Дед не удостоил Женьку внятным ответом, вновь ринувшись к входной двери.
«Сидите здесь! — грозно рявкнул он, выпадая из образа старичка-добрячка, — не высовывайтесь и не подходите к окнам!»
После чего шагнул за порог и захлопнул дверь, отрезая нас от внешнего мира. На некоторое время в комнате повисла глухая тишина.
«Что он задумал?» — пискнул Женька спустя продолжительную паузу и сделал безуспешную попытку открыть дверь. Та была намертво вжата в косяк и усилиям не поддавалась.
«Чертов дед, — пробормотал Женька, возвращаясь к дивану, — надо было его как-нибудь нейтрализовать.»
И снова в моей голове промелькнули события полувековой давности.
«Женя, — пробормотал я, — как именно дед управлялся с дикими тварями? Что он делал при этом?»
Женька вопросительно уставился на меня и, не желая развивать дискуссии, принялся перечислять алгоритмы дедовых номеров.
По мере развития сюжета, перед моими глазами возникали неяркие эпизоды с участием толстощекого карапуза, играющего в аварию на заднем сидении моего монстра. Погасив внезапно возникшие аналогии, я покачал головой.
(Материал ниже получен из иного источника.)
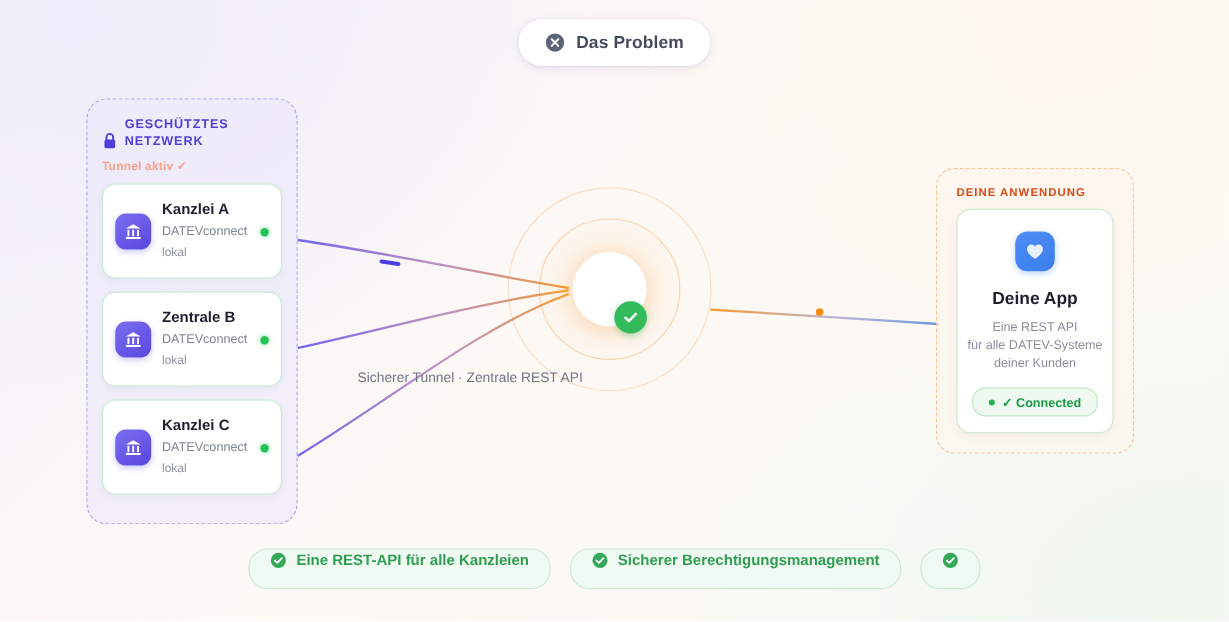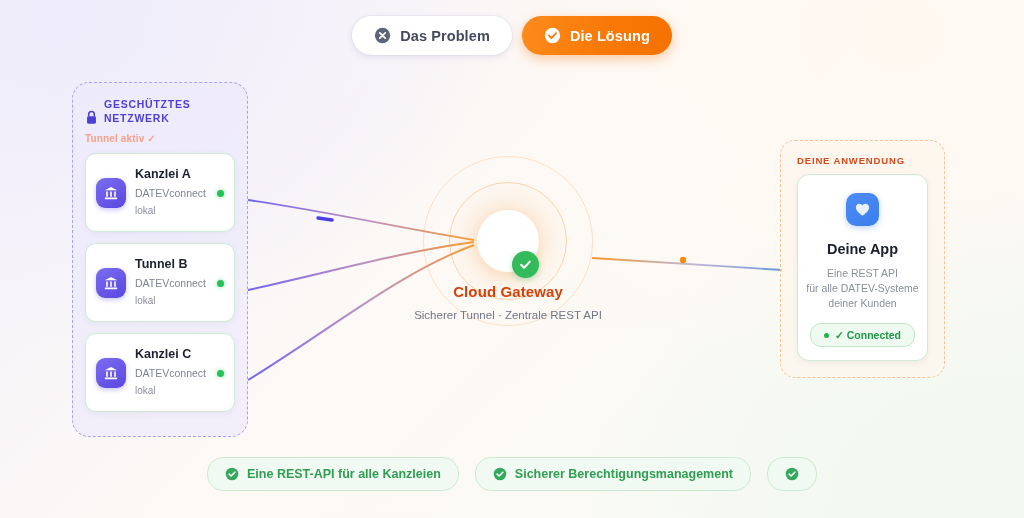--- a/index.html
+++ b/index.html
@@ -360,13 +360,6 @@
       </svg>
       <span>Das Problem</span>
     </div>
-    <div class="tab tab-solution">
-      <svg class="tab-ico" viewBox="0 0 20 20">
-        <circle cx="10" cy="10" r="9" fill="#ffffff"></circle>
-        <path d="M5.9 10.2 L8.7 13 L14.1 7.3" stroke="#f97a0a" stroke-width="2.2" fill="none" stroke-linecap="round" stroke-linejoin="round"></path>
-      </svg>
-      <span>Die Lösung</span>
-    </div>
   </div>
 
   <div class="net-panel">

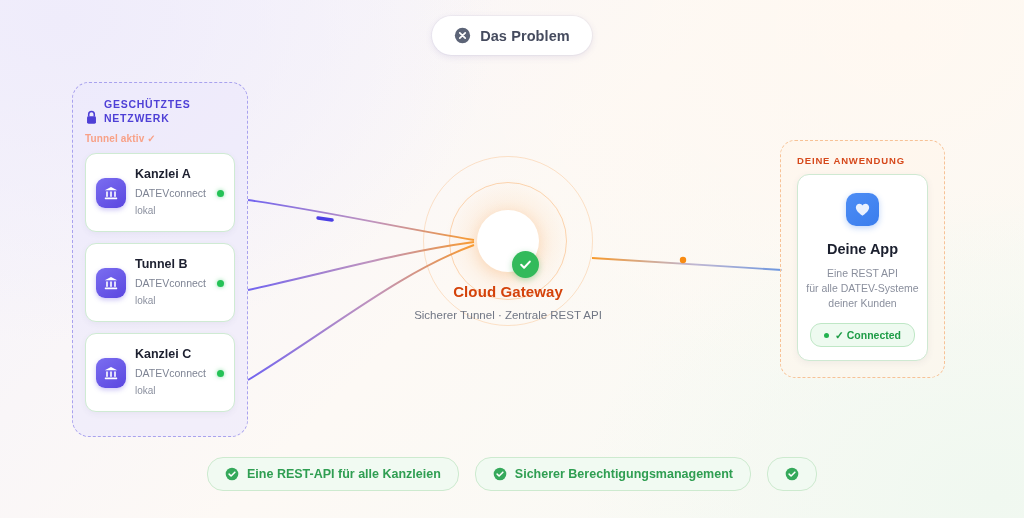--- a/index.html
+++ b/index.html
@@ -405,7 +405,7 @@
           </svg>
         </div>
         <div class="k-body">
-          <div class="k-name">Tunnel B</div>
+          <div class="k-name">Zentrale B</div>
           <div class="k-midrow">
             <span class="k-sys">DATEVconnect</span>
             <span class="k-dot"></span>

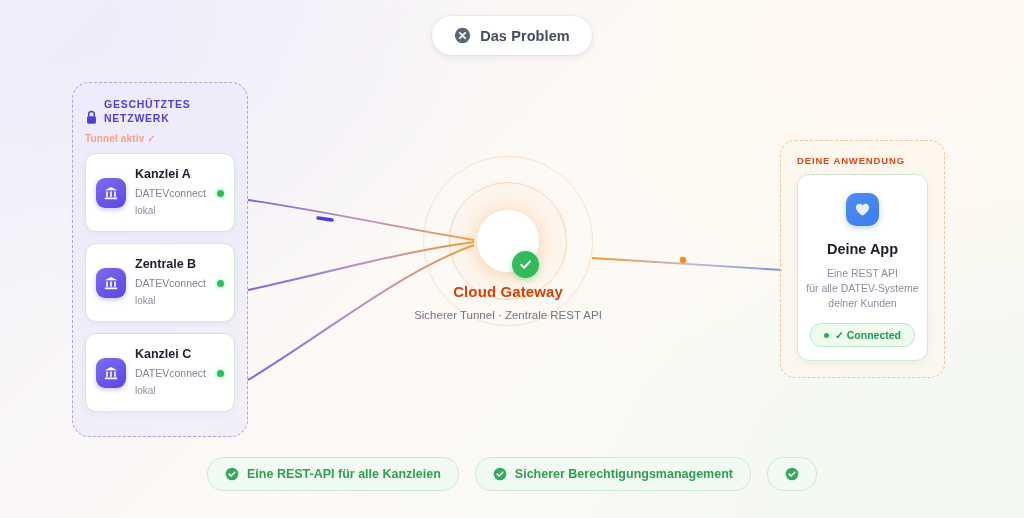--- a/index.html
+++ b/index.html
@@ -448,7 +448,6 @@
       </svg>
     </div>
   </div>
-  <div class="gw-label">Cloud Gateway</div>
   <div class="gw-sub">Sicherer Tunnel · Zentrale REST API</div>
 
   <div class="app-panel">

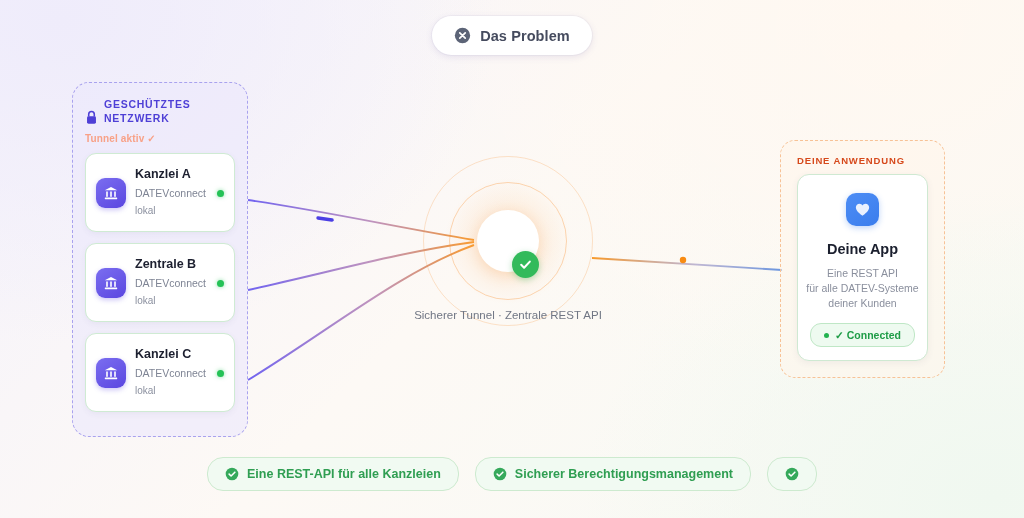--- a/index.html
+++ b/index.html
@@ -211,7 +211,7 @@
     top: 309px;
     width: 420px;
     margin-left: -210px;
-    text-align: center;
+    text-align: left;
     font-size: 11.5px;
     color: #707684;
     z-index: 6;

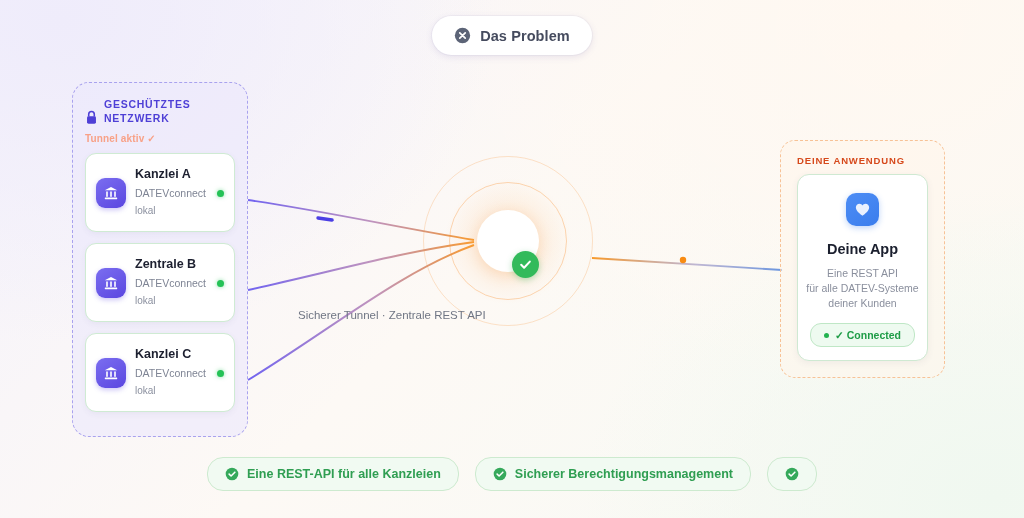--- a/index.html
+++ b/index.html
@@ -308,7 +308,7 @@
   }
   .feat {
     display: flex;
-    align-items: center;
+    align-items: flex-end;
     gap: 8px;
     height: 31px;
     box-sizing: border-box;

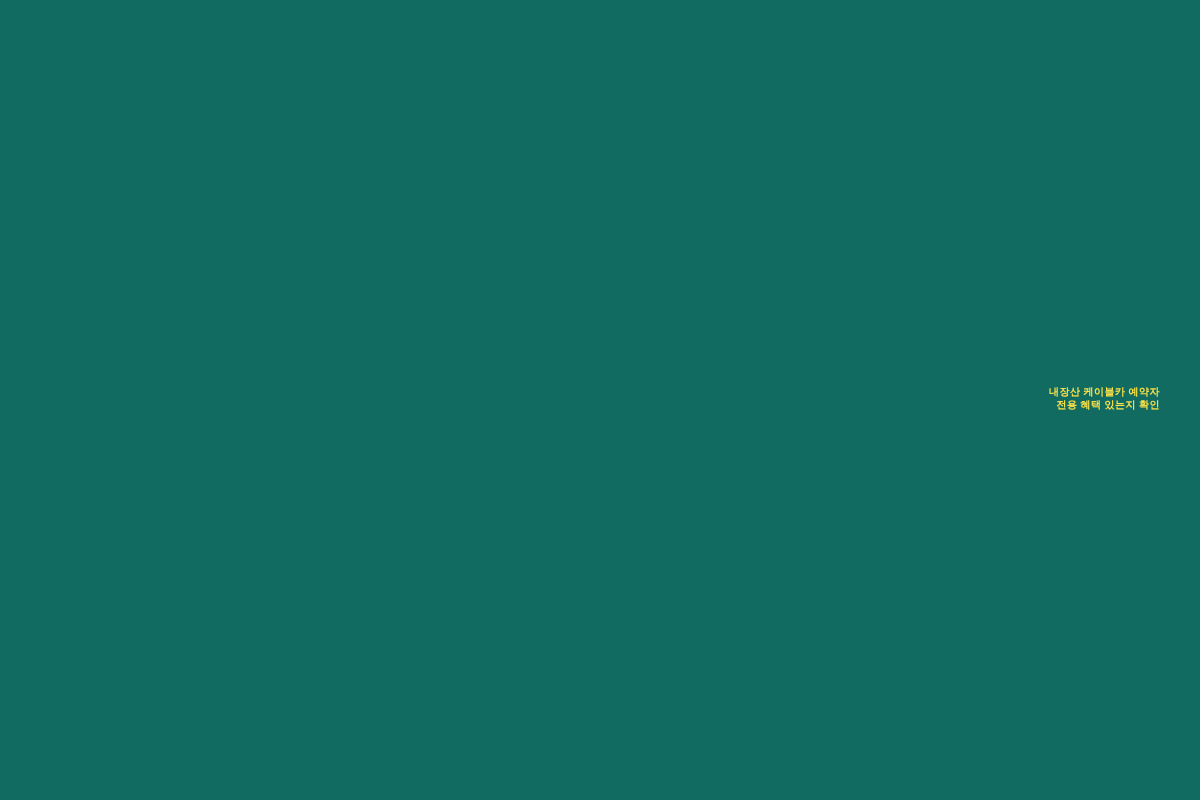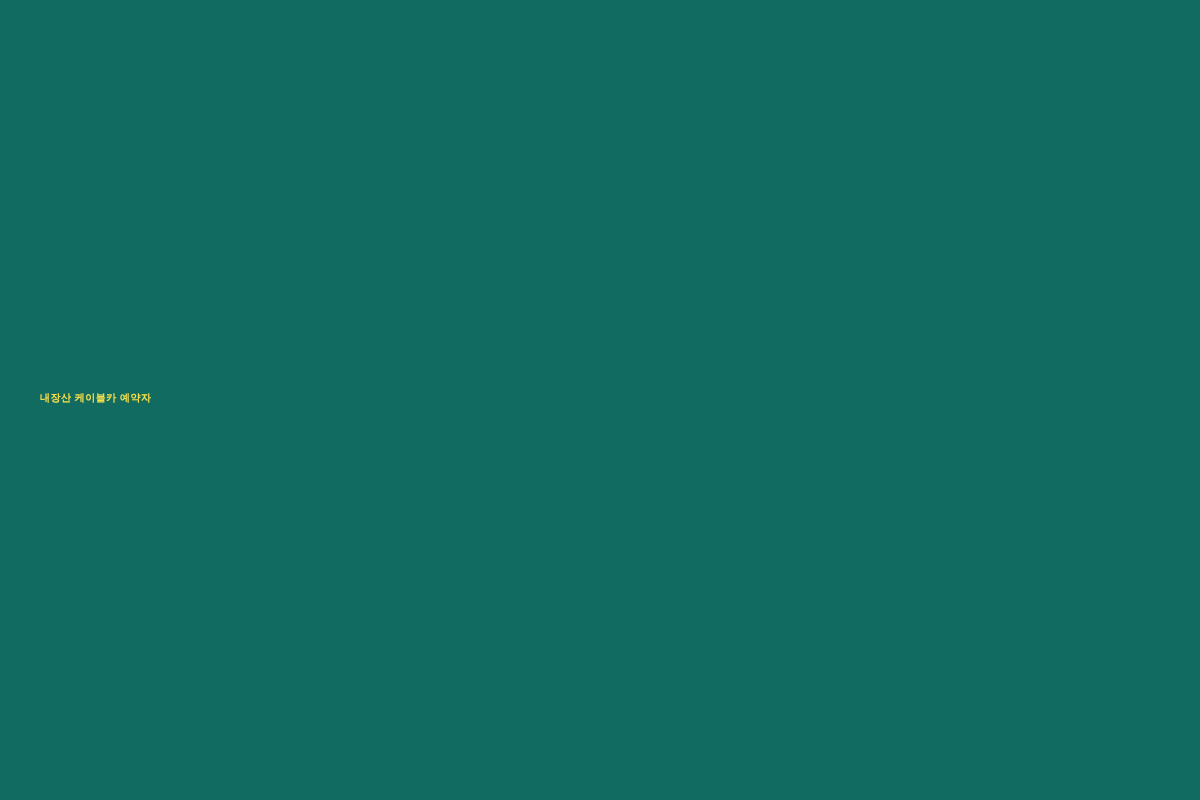--- a/index.html
+++ b/index.html
@@ -38,9 +38,9 @@
   .headline-line {
     display: block;
     width: 100%;
-    text-align: left;
+    text-align: right;
     color: #F7E04A;
-    font-family: Liberation Sans, sans-serif;
+    font-family: Liberation Serif, serif;
     font-weight: 700;
     font-size: 106px;
     line-height: 1.33;

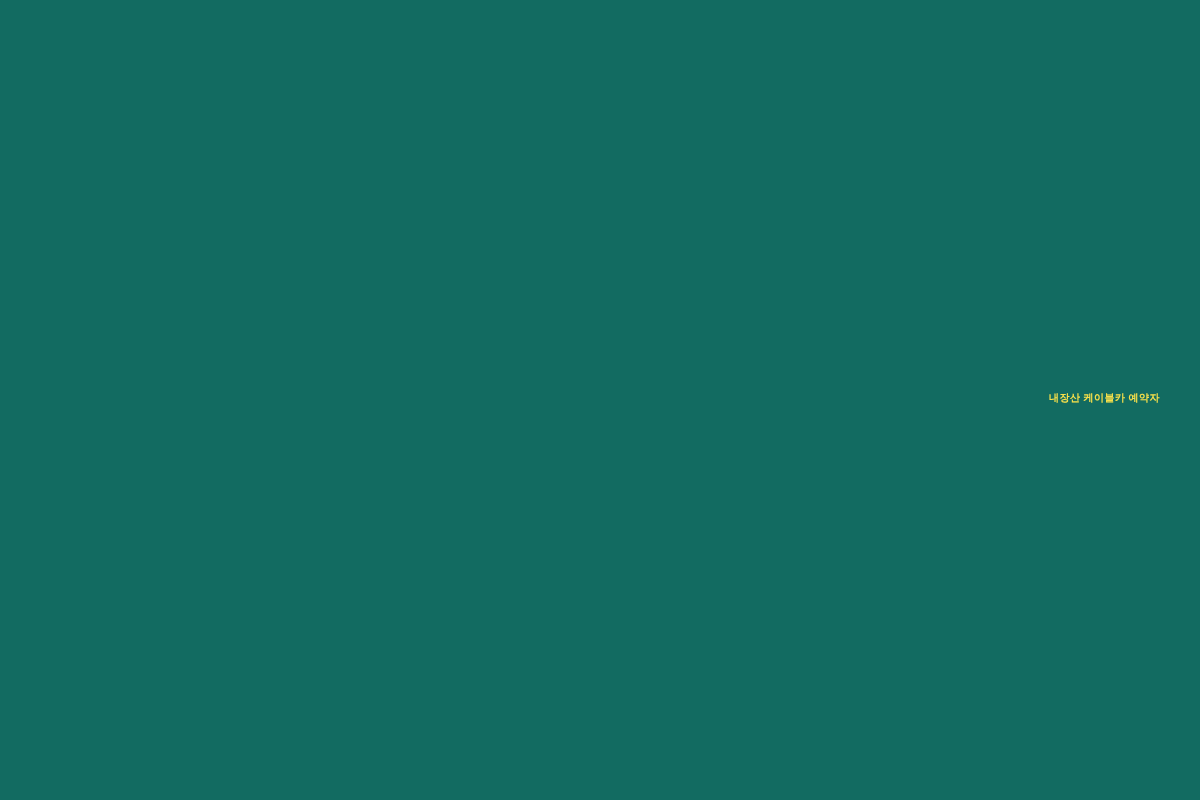--- a/index.html
+++ b/index.html
@@ -59,6 +59,7 @@
 
   <div id="headline">
     <span class="headline-line line-1" style="color: rgb(247, 224, 74); font-size: 10px;">내장산 케이블카 예약자</span>
+    <span class="headline-line line-2" style="color: rgb(247, 224, 74); font-size: 10px;">전용 혜택 있는지 확인</span>
   </div>
 
 </div>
«Собирайся, Женька, — пробормотал я, — попробуем взломать дверь»
Однако наши усилия не пригодились, поскольку дверь открылась сама по себе. Ну, не совсем сама. Ей помогли бравые бойцы охранения, стремительно ворвавшиеся в тесное пространство и повалившие обитателей каморки на пол, зачитывая при этом постановления.
Все произошло слишком быстро, чтобы я смог придумать какую-нибудь приветственную речь непрошенным гостям. Они резво стащили нас троих с лестницы и запихали в неудобное железное нутро военной машины. В этот раз арест был произведен по всем правилам, с озвучиванием оснований и надеванием железных браслетов. Рассчитывать на то, что техника собьется с пути и увязнет в грязи сказочных поселений, а наших конвоиров разорвут злые волки, не приходилось. Женька потерянно оглядывался на меня, и на его бледной роже читалось раскаяние. Мой чрезмерно чувствительный братик снова увидел в случившемся свой косяк и теперь был готов терзаться муками совести до конца своих дней. В этот раз дорога показалась мне совсем короткой. Через минут десять неторопливого хода машины остановились, и нас выволокли к высокому серому зданию, не имеющему опознавательных знаков. Это могла быть суперсекретная лаборатория, здание мэрии или городская тюрьма. Его серым стенам подходило любое применение и определение. Внутри здания было тихо, темно и прохладно, а широкие коридоры казались бесконечными. По обеим сторонам одного из них располагались неприметные двери, в одну из которых суровые конвоиры запихали меня одного. Женька и Мартын остались с сопровождающими, и мне была неясна их дальнейшая судьба.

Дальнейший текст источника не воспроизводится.